Exercise instructions: Write out the entries below exactly as they stand. Skip every image.
══ Exercise material
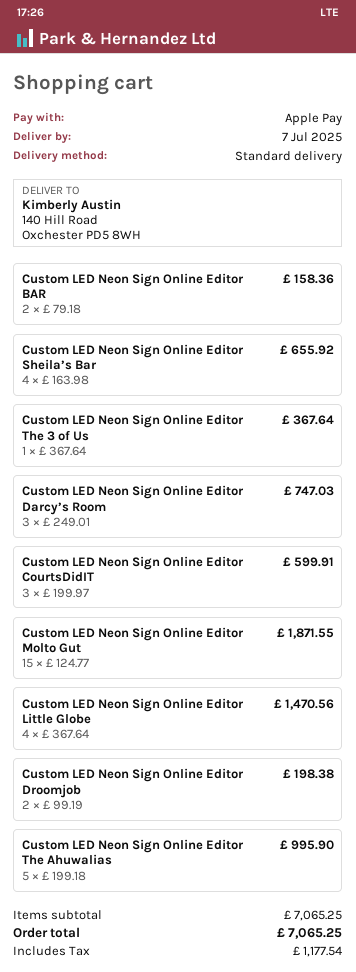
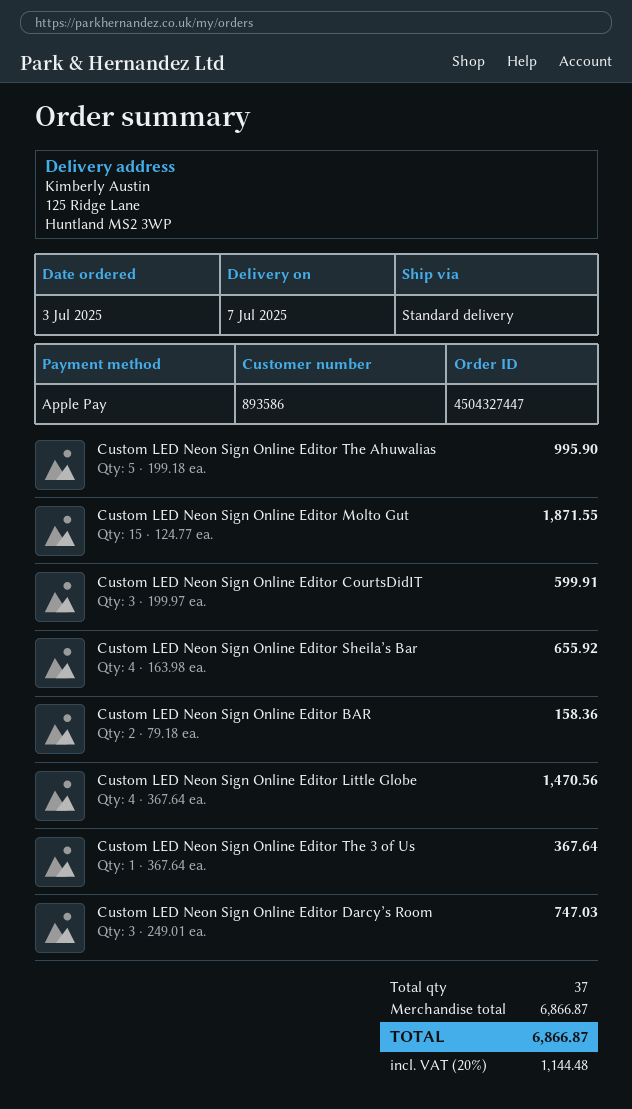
ship to: 140 Hill Road, Oxchester PD5 8WH -> 125 Ridge Lane, Huntland MS2 3WP
Custom LED Neon Sign Online Editor Droomjob: 2 x 99.19 = 198.38 -> none
subtotal: 7065.25 -> 6866.87
tax: 1177.54 -> 1144.48
total: 7065.25 -> 6866.87

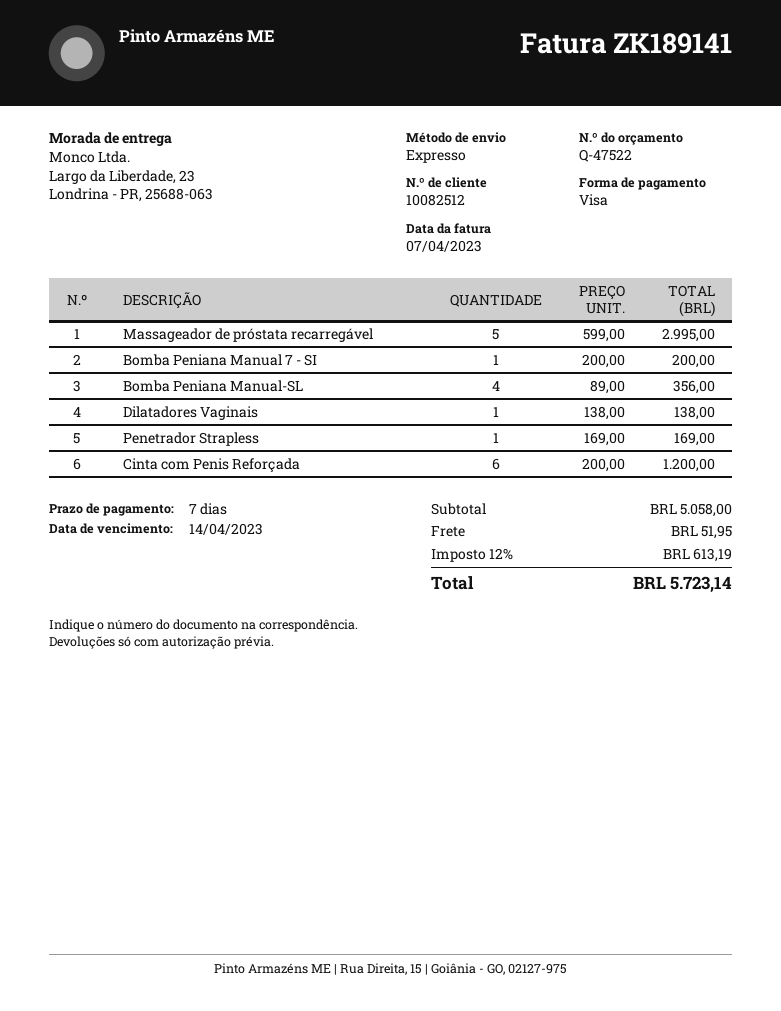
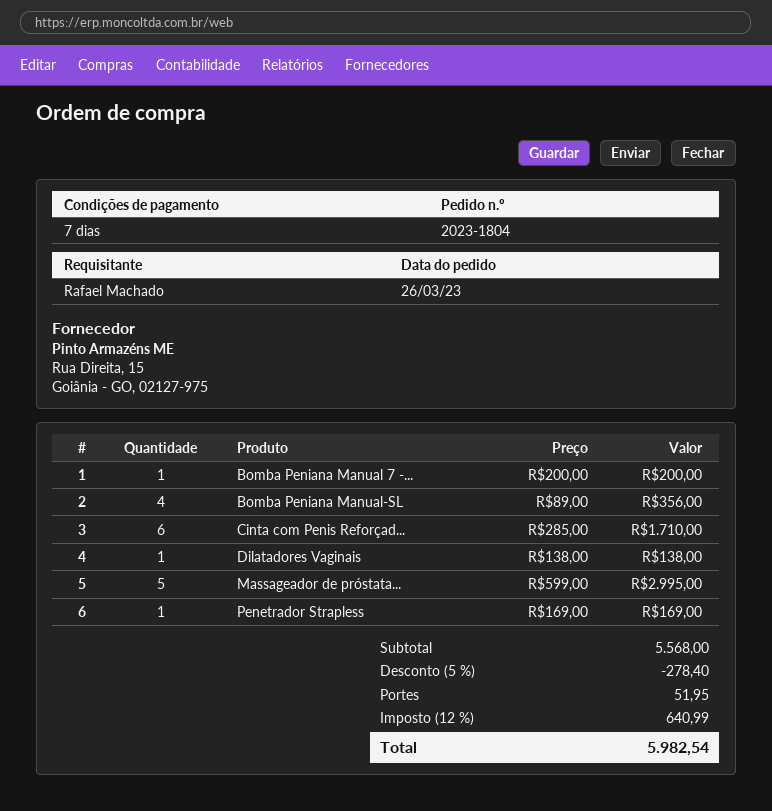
Cinta com Penis Reforçada: 6 x 200.00 = 1200.00 -> 6 x 285.00 = 1710.00
subtotal: 5058.00 -> 5568.00
discount: none -> 5% = 278.40
tax: 12% = 613.19 -> 12% = 640.99
total: 5723.14 -> 5982.54

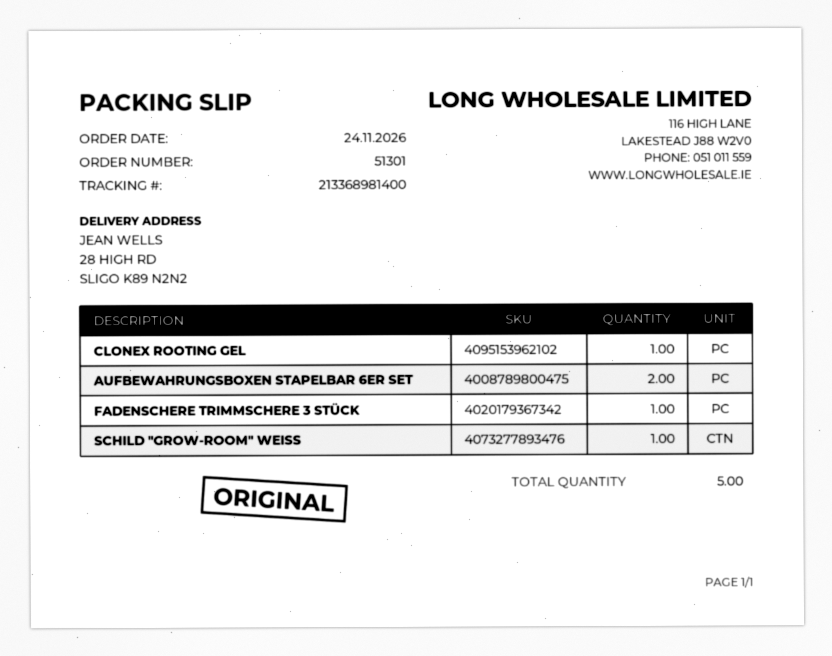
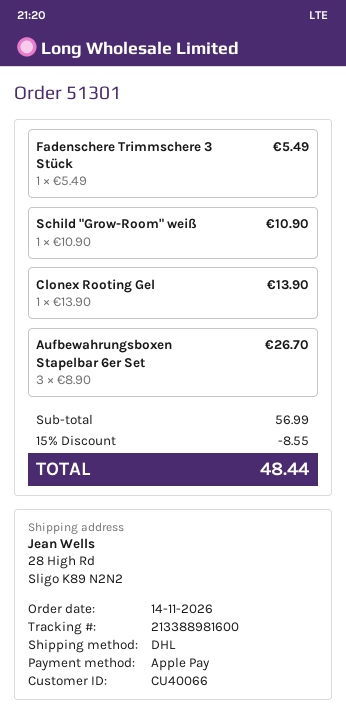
order date: 2026-11-24 -> 2026-11-14
tracking number: 213368981400 -> 213388981600
AUFBEWAHRUNGSBOXEN STAPELBAR 6ER SET: 2 -> 3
════
Completed task:
ship to: 140 Hill Road, Oxchester PD5 8WH -> 125 Ridge Lane, Huntland MS2 3WP
Custom LED Neon Sign Online Editor Droomjob: 2 x 99.19 = 198.38 -> none
subtotal: 7065.25 -> 6866.87
tax: 1177.54 -> 1144.48
total: 7065.25 -> 6866.87

Cinta com Penis Reforçada: 6 x 200.00 = 1200.00 -> 6 x 285.00 = 1710.00
subtotal: 5058.00 -> 5568.00
discount: none -> 5% = 278.40
tax: 12% = 613.19 -> 12% = 640.99
total: 5723.14 -> 5982.54

order date: 2026-11-24 -> 2026-11-14
tracking number: 213368981400 -> 213388981600
AUFBEWAHRUNGSBOXEN STAPELBAR 6ER SET: 2 -> 3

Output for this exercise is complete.